From a divisional perspective, both operating divisions improved their operating results during the period under review. EBIT in the Mail & Branch Network Division rose 22.5% in the first quarter to EUR 74.4m, mainly as a consequence of the above-mentioned revenue increase.
The Parcel & Logistics Division also showed an improvement. EBIT increased from EUR 5.2m to EUR 7.6m. The good volume development combined with structural measures implemented in the subsidiaries featuring a
below-average performance was leading to an improved margin situation for the year 2012.
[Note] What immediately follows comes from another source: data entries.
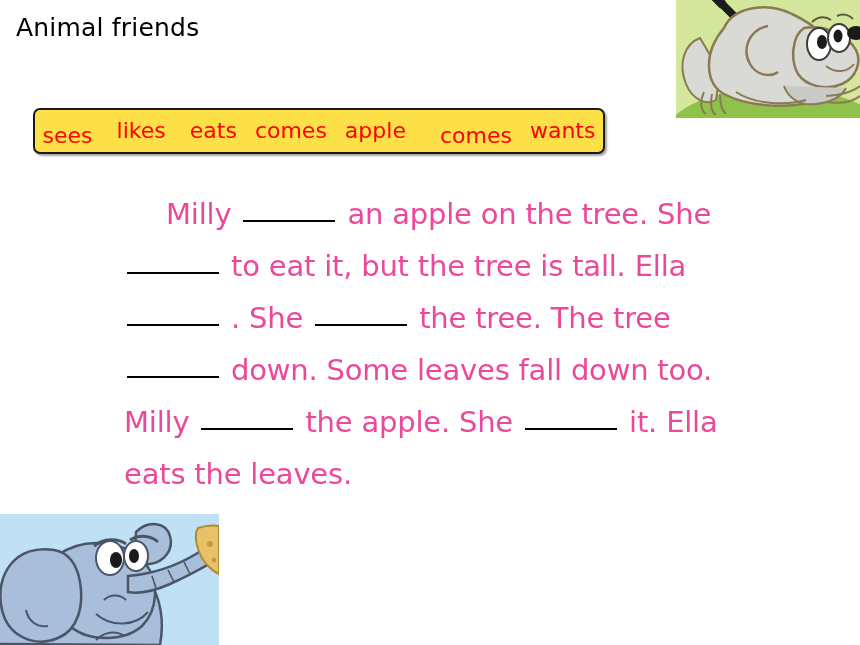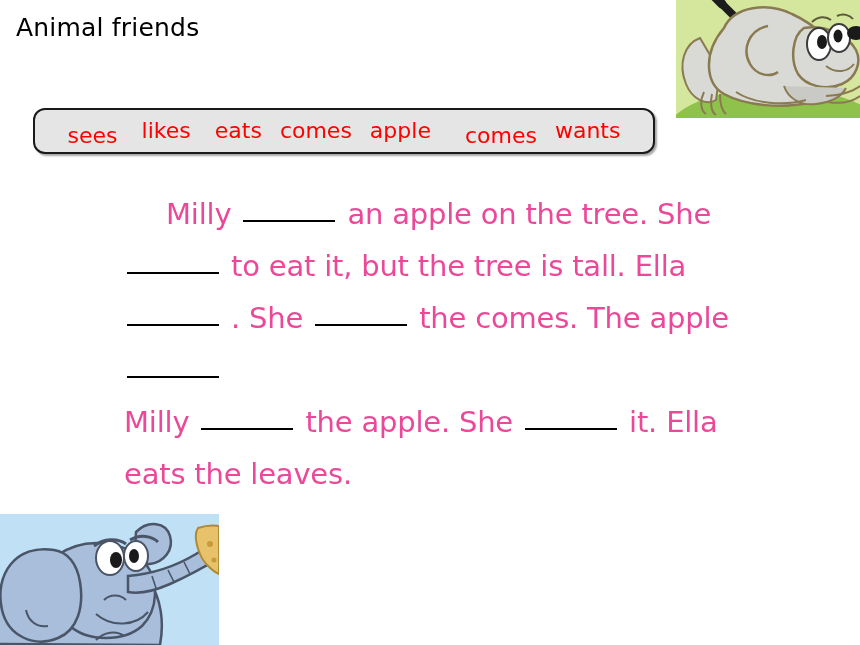"sees" #word-bank { background: #e5e5e5 -> #fde047; border-radius: 12px -> 7px; width: 622px -> 572px }
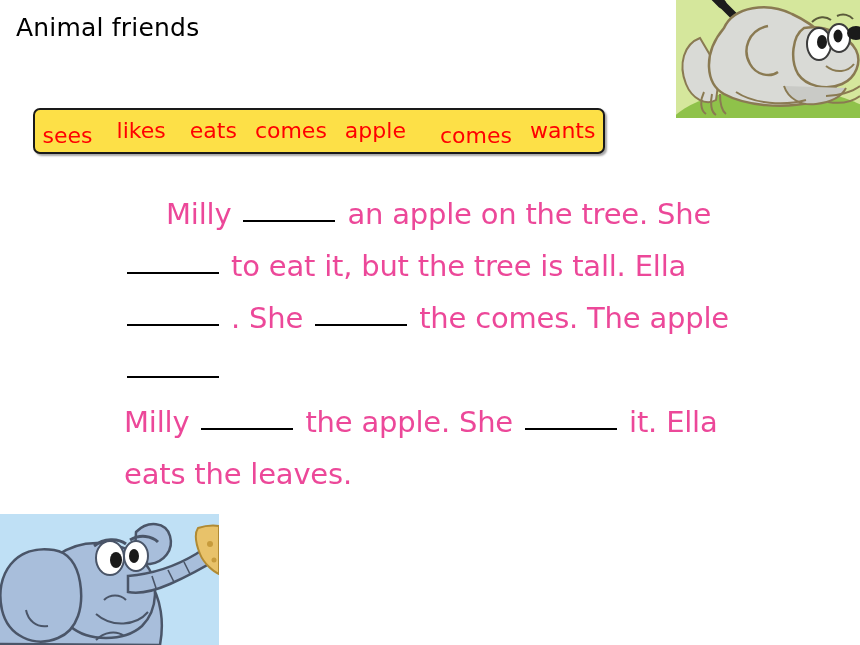"the comes. The apple" span { text: comes. The apple -> tree. The tree }
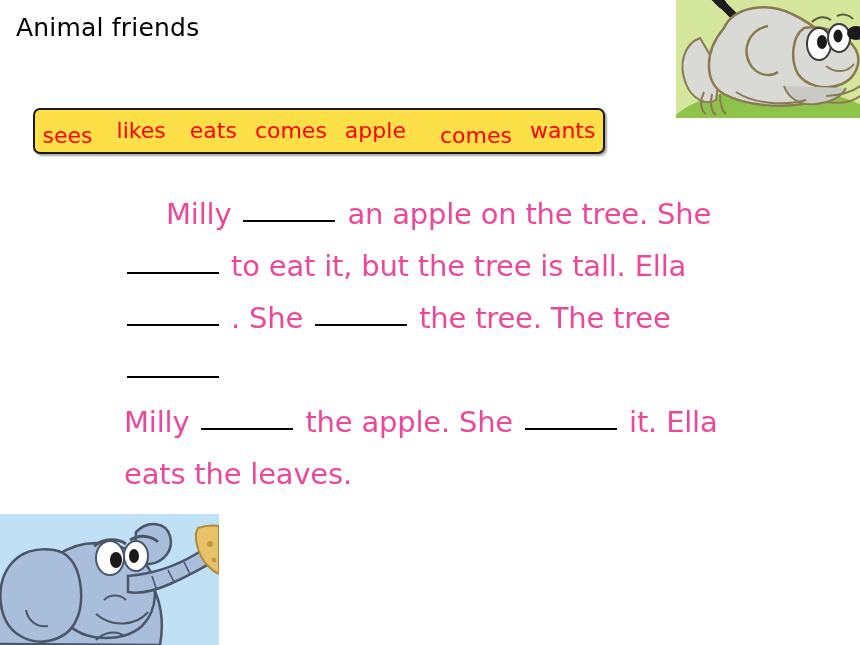"down. Some leaves fall down" span { html: none -> <span>down. Some leaves fall down too.</span> }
EBIT in the Corporate segment was down from minus EUR 17.3m in the previous year to minus EUR 26.2m in the first quarter of 2012. Amongst other reasons, this decline can be attributed to the reduction of the discount interest rate for provisions of 0.25 percentage points. Thus, requirements increased for interest-bearing provisions on the balance sheet.
Earnings before tax rose 16.6% to EUR 55.7m. After deducting income taxes totalling EUR 14.3m, the Group net profit (profit after tax for the period) amounted to EUR 41.4m. This corresponds to earnings of EUR 0.61 per share for the first quarter of 2012 (prior year quarter: EUR 0.55).
Austrian Post pursues a risk-averse business approach. This is demonstrated by the high equity ratio, the low level of financial liabilities and the solid level of cash and cash equivalents invested with the least possible risk.
The balance sheet total of Austrian Post amounted to EUR 1,718.3m on the reporting date of March 31, 2012, of which non-current assets account for 57.9% of total assets and current assets account for 41.9%. Non-current assets totalled EUR 994.7m, with property, plant and equipment comprising the largest share at EUR 575.9m and goodwill amounting to EUR 165.5m. The principal current asset is cash and cash equivalents of EUR 356.5m. Receivables amounted to EUR 337.1m on the reporting date.
Equity and liabilities are characterised by a high equity ratio, which reached a level of 43.4% as at March 31, 2012. Non-current liabilities were EUR 454.6m at the end of the reporting period, whereas current liabilities totalled EUR 511.1m (26.5% and 29.7% of the balance sheet total). Liabilities primarily comprise provisions amounting to EUR 558.7m, including the provision for employee underutilisation of EUR 236.3m. As at the end of March 2012, trade payables amounted to EUR 189.7m.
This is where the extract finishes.